I am doing my year end backup, so I was doing things the same way I have been doing for years.  Surface scan and formatting new drives to store useful backups.  On suspected drives (this year, I have one that all files reads ok but chkdsk doesn't finish), I off-load and surface scan, reformat and then copy back.  I know that probably was caused by ultra long filenames.  It is a repeatable error with XP era machines.  But I surface test and reformat (long instead of quick format) to be sure.

Dumb mindless work doing backup is.  But this time a thought hit me:  With all that intelligence in the drive firmware, it re-allocates bad sector all by itself...  Doesn't that make long format and surface scan a waste of time?

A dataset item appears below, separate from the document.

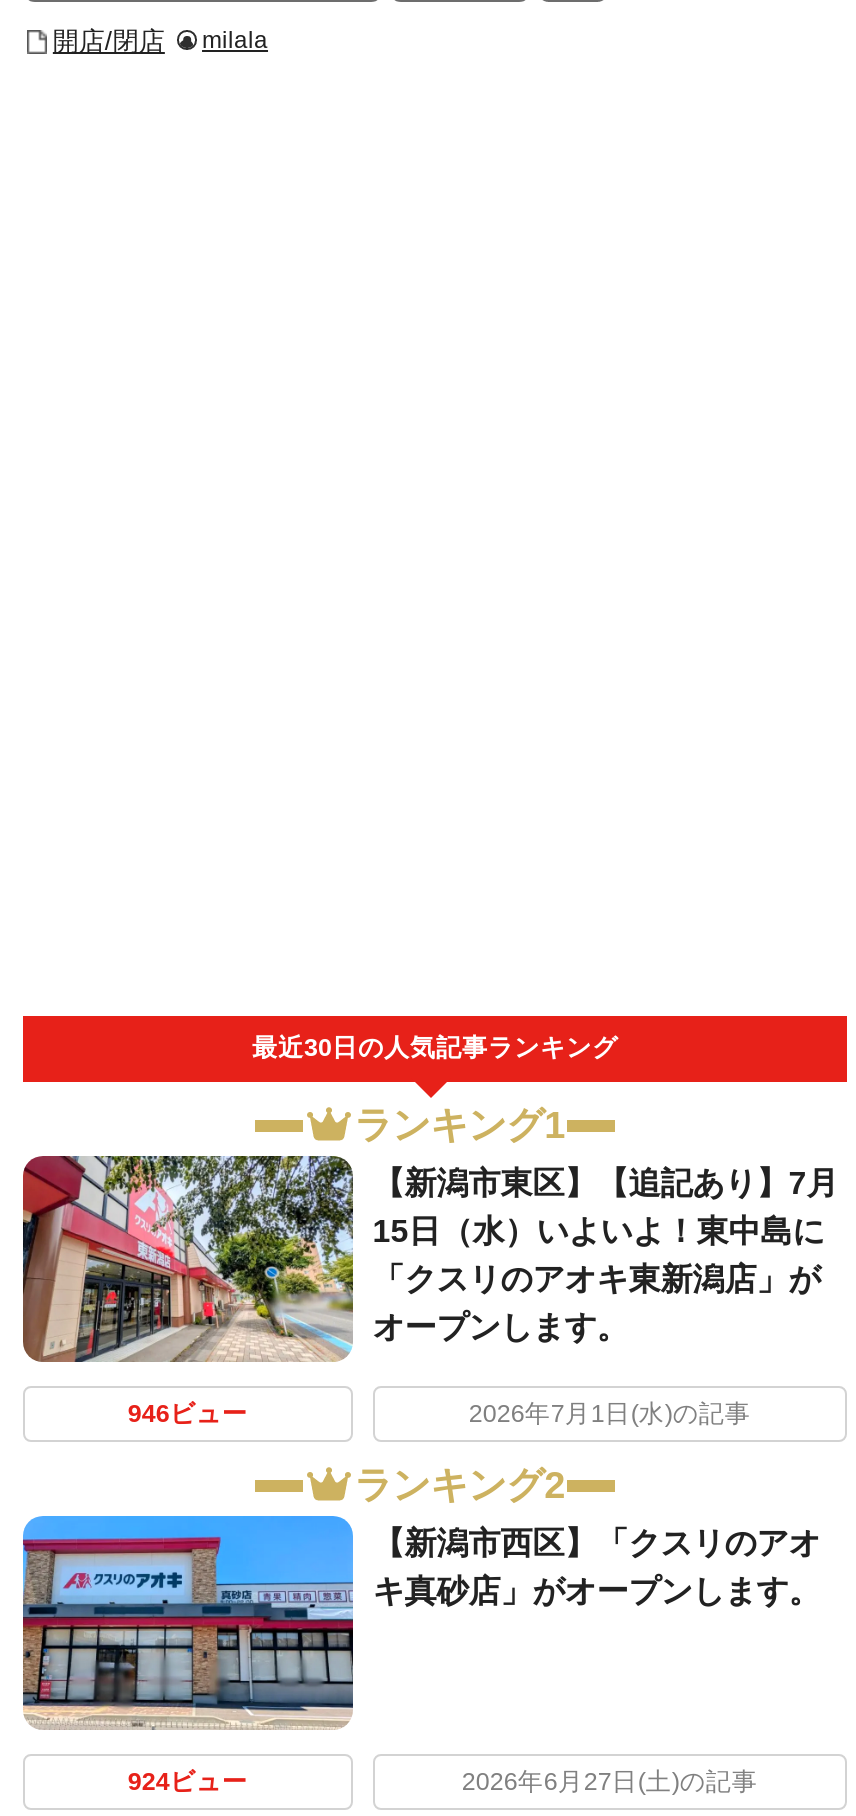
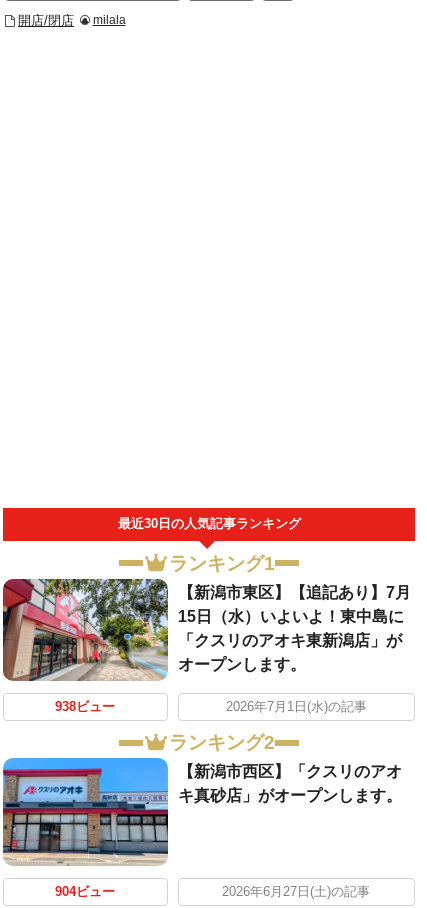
[128,1400,248,1428] 946ビュー -> [55,700,115,714] 938ビュー
[128,1769,248,1797] 924ビュー -> [55,885,115,899] 904ビュー

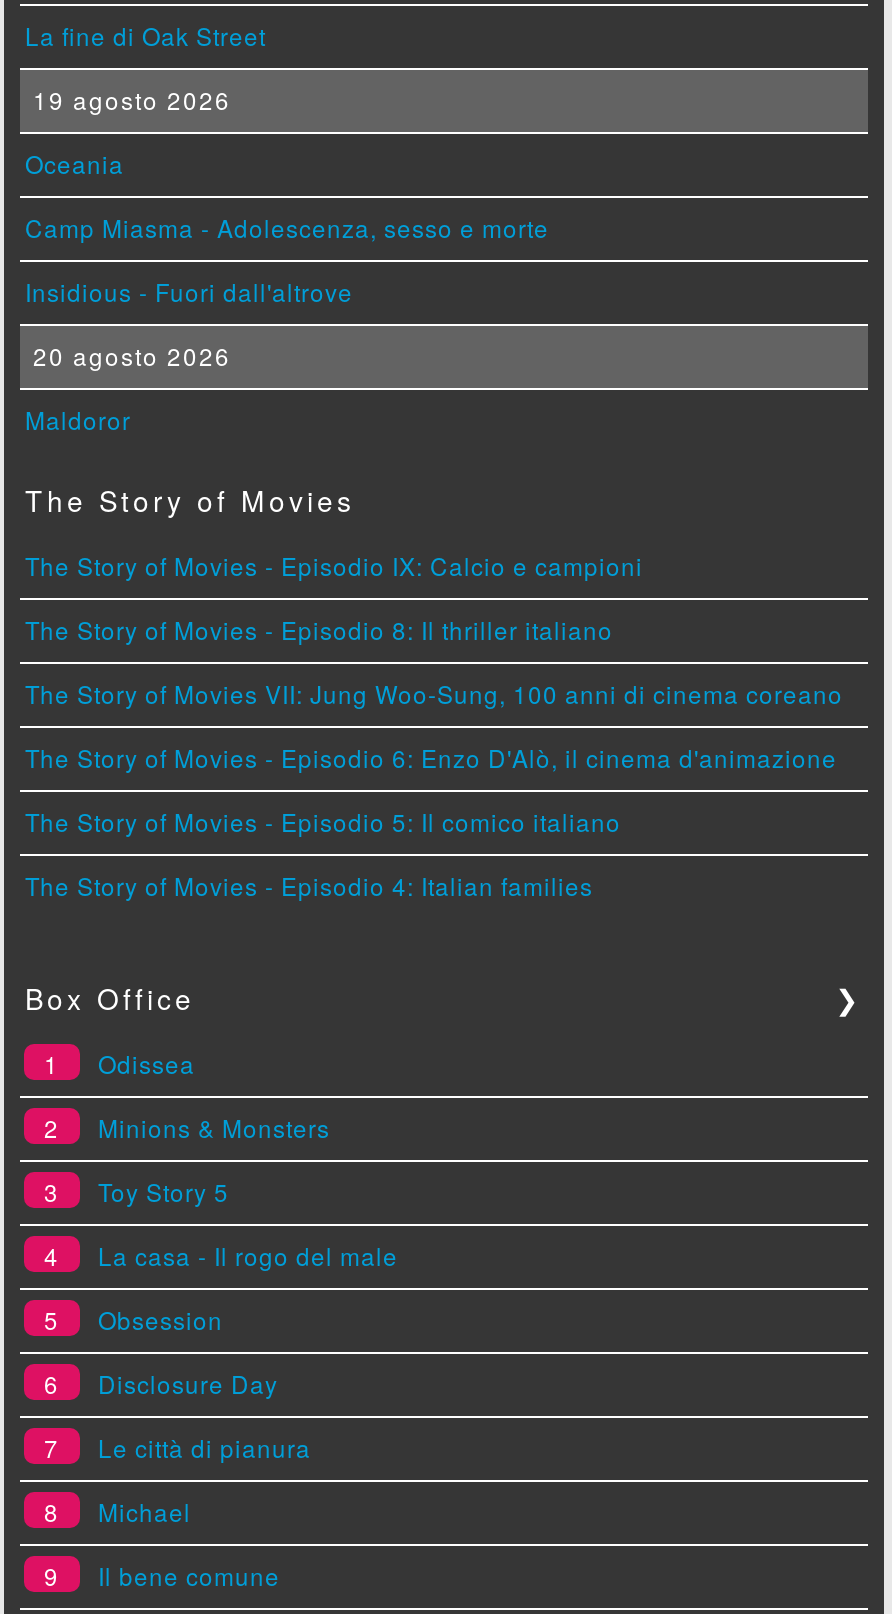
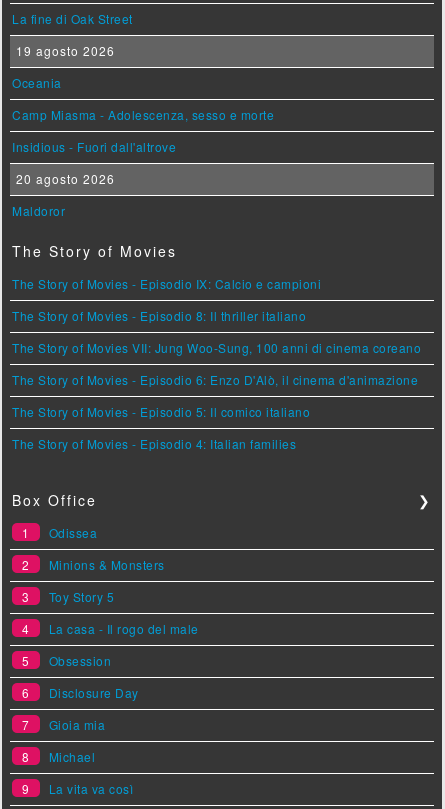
[98,1431,311,1465] Le città di pianura -> [49,716,106,734] Gioia mia
[98,1559,280,1593] Il bene comune -> [49,780,134,798] La vita va così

I sure like to hear your experience/opinion.

radar_macgyver:
The sector reallocation built in to the drive firmware can only work if the drive is asked to read the data in question, so the act of reading data is probably more beneficial than scanning it. Modern filesystems (eg: zfs, btrfs) have a 'scrub' operation, which causes every used sector to be read at least once. If the firmware has to reallocate data, it will do so silently. If it can't, then any redundancy built into the higher level file system is used to re-create the data, and write it back (drive firmware will write it to a different physical sector).

Jeroen3:
When to use full format:

- You are formatting a (software) RAID volume that must be block synchronized.
- For cold storage. you are making it your future self easier to read data after a disk crash. All non-relevant data will be erased instead of random.


--- Quote ---Doesn't that make long format and surface scan a waste of time?
--- End quote ---
Most of the time, yes. if you need it because your drive threw an error, the disk is EOL.

Best insight into disk health: https://www.hdsentinel.com/

David Hess:
Doing a surface scan of the drive by *writing* to every sector will force reallocation on write for bad sectors.  Reading the drive will leave bad sectors in place and increase the pending reallocation counter. (1)

So my preference now is to write to the entire drive to force reallocation and then check the SMART parameters.  This year I found three drives which were in the process of failing.

(1) This means that if you have a degraded RAID which keeps dropping a drive and becoming unavailable because of bad sectors, rewriting the bad drive can restore proper operation with bad sector data in only the damaged files unless metadata is affected.  I recovered a 4 x 3TB drive RAID5 last year using this method.  The lesson learned was *always* do a sector scan before swapping a RAID drive.

Jeroen3:
You can also ask the drive firmware to do a surface scan in the background.
Extended Self Test

I have programmed my server to this once every few months. It takes hours though.